O alerta para o racismo no país-sede foi ligado após um caso de outubro de 2013. O Manchester City visitou o CSKA em partida da Liga dos Campeões. Capitão da equipe inglesa, o marfinense Yaya Touré foi a vítima. Bastava ele tocar na bola para que as ofensas racistas ecoassem pelo estádio. Touré fez o juiz parar a partida e pediu uma providência. Inútil. 

Em entrevista coletiva, Touré prometeu organizar um boicote dos jogadores negros à Copa de 2018. “Se não nos sentirmos confiantes, não viremos para a Copa”, disparou. “Sei que estamos lutando contra o racismo, mas não somos crianças e precisamos que isso acabe imediatamente. A Uefa tem que reagir”, completou. A reação foi simplória: o clube teve que fechar parte do estádio durante outro compromisso da Champions como pena. Algo irrisório para um crime considerado tão grave nas notas oficias que a Fifa divulga.

ANTIRRACISMO
Houve, porém, o ensaio de uma atitude mais concreta. A Fifa decidiu criar o comitê antirracismo no mesmo ano. O objetivo era combater o preconceito e monitorar as denúncias contra a Rússia. Porém, em setembro deste ano, a entidade decidiu acabar com o comitê. Justificou afirmando que os objetivos foram alcançados. “Isso ocorre no momento em que há claras evidências de discriminação. O preconceito e o ódio estão aumentando nas cidades desenvolvidas, principalmente na Europa, mas também em outros locais do mundo. O futebol deve liderar o combate a essas intromissões”, declarou a Kick It Out, entidade inglesa que luta por igualdade no futebol.

92
incidentes de racismo na Rússia na temporada 2014/15

83
foram registrados nas duas temporadas anteriores

Episódios ocorridos nos gramados da Rússia

Roberto Carlos
Em 2011, quando jogava pelo Anzhi, da Rússia, o lateral esquerdo Roberto Carlos foi vítima de racismo por mais de uma vez. No primeiro episódio, em partida contra o Zenit, torcedores adversários mostraram uma banana para o jogador, insulto que resultou uma multa branda ao Zenit: R$ 16 mil. Na segunda vez, em jogo contra o Krylia Sovetov, torcedores atiraram bananas em direção ao pentacampeão mundial com a seleção brasileira. A agressão fez o lateral deixar o campo.

Cristopher Samba
Durante partida entre Anzhi e Lokomotiv Moscou, em março de 2012, o zagueiro congolês Cristopher Samba teve de aguentar insultos racistas durante toda a partida. Para completar o cenário de preconceito, no fim do jogo uma banana foi atirada em sua direção.
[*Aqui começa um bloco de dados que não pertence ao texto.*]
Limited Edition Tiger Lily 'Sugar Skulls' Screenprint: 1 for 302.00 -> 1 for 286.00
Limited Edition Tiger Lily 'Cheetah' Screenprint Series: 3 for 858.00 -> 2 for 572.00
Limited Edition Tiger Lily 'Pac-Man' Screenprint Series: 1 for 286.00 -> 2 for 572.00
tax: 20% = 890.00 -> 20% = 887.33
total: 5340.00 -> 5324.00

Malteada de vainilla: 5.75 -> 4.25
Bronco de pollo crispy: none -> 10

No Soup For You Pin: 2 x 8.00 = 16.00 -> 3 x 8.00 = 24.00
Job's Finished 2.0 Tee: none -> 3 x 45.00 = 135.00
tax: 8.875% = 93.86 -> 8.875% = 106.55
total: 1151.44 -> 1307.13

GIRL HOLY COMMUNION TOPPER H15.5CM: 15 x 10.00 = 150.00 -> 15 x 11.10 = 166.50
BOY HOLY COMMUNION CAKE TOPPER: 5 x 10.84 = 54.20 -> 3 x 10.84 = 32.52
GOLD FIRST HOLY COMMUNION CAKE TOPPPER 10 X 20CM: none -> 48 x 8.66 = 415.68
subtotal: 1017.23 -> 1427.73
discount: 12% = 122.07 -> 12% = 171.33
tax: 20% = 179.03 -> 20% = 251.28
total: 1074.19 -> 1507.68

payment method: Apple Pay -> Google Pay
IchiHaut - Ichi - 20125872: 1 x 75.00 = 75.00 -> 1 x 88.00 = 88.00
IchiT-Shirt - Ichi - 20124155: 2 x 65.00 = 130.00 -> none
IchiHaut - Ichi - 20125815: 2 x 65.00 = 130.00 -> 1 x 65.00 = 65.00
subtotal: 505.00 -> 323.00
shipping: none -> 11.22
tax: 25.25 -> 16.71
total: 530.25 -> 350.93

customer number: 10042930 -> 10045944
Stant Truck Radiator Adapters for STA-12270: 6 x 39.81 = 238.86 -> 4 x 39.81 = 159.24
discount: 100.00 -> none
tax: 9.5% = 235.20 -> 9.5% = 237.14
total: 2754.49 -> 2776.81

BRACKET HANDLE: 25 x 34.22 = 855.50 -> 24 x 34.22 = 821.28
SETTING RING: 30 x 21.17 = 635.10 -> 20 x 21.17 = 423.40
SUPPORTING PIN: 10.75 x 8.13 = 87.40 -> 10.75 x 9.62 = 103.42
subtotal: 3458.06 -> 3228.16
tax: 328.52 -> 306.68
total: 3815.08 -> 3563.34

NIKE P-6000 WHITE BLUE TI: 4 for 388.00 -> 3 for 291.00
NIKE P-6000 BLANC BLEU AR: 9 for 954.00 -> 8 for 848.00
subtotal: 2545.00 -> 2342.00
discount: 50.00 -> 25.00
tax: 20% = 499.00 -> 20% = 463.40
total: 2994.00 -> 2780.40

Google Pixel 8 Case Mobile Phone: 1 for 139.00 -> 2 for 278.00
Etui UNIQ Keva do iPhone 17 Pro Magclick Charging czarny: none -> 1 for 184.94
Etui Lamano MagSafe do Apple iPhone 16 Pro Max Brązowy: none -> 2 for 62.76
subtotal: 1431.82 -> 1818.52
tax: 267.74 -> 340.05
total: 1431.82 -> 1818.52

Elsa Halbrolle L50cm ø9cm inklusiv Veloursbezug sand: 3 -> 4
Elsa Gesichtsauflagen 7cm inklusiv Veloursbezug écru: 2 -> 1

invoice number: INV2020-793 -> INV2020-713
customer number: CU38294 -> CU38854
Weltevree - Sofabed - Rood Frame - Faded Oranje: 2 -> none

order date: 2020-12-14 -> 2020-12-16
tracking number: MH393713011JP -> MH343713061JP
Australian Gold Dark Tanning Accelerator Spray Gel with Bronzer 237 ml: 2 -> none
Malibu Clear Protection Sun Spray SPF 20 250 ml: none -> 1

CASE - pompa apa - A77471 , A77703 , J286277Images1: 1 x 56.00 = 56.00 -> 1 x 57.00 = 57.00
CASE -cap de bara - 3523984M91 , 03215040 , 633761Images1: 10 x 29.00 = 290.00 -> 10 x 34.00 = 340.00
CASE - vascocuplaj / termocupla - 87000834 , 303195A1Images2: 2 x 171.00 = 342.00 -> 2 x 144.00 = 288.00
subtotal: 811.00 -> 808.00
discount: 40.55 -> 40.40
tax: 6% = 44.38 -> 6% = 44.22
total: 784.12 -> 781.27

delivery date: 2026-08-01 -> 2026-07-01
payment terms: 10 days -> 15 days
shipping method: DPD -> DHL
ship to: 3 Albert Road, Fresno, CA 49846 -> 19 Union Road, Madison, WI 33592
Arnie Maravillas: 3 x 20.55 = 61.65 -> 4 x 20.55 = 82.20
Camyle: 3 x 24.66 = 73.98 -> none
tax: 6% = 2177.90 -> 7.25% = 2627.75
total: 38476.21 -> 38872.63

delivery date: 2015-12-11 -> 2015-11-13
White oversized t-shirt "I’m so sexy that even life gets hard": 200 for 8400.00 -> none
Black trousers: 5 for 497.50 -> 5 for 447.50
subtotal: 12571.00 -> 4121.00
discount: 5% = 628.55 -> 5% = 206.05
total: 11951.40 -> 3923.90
Apesar dos ocorrido, Samba continuou no futebol russo e afirmou. "Nunca permitirei que a pequena comunidade de racistas me ofenda", disse ele, que agora veste a camisa do Lokomotiv.

Peter Odemwingie
Apesar de ser formado nas categorias de base do CSKA, o atacante Odemwingie não se sentia em casa quando vestiu a camisa do Lokomotiv Moscou em 2010. Segundo o atleta, sempre que ele tocava na bola era possível ouvir algum xingamento racista. Cansado da postura da torcida, Peter foi transferido para o West Bromwich, fato que foi comemorado pelos torcedores do clube russo com uma faixa polêmica. Além de ter escrito “Obrigado, West Brom”, ainda era possível ver o desenho de uma banana no meio da faixa.